**WHAT IS REQUIRED**
Copy the entire listing exactly.

**GIVEN RECORDS**
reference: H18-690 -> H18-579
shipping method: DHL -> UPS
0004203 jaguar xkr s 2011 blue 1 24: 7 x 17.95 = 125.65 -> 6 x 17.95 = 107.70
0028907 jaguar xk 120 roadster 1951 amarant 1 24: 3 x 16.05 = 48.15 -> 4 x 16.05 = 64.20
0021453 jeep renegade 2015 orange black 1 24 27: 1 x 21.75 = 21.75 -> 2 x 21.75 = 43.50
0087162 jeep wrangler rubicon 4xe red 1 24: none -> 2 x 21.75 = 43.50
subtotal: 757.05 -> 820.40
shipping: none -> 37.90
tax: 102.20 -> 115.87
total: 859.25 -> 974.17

**YOUR SOLUTION**
reference: H18-690 -> H18-579
shipping method: DHL -> UPS
0004203 jaguar xkr s 2011 blue 1 24: 7 x 17.95 = 125.65 -> 6 x 17.95 = 107.70
0028907 jaguar xk 120 roadster 1951 amarant 1 24: 3 x 16.05 = 48.15 -> 4 x 16.05 = 64.20
0021453 jeep renegade 2015 orange black 1 24 27: 1 x 21.75 = 21.75 -> 2 x 21.75 = 43.50
0087162 jeep wrangler rubicon 4xe red 1 24: none -> 2 x 21.75 = 43.50
subtotal: 757.05 -> 820.40
shipping: none -> 37.90
tax: 102.20 -> 115.87
total: 859.25 -> 974.17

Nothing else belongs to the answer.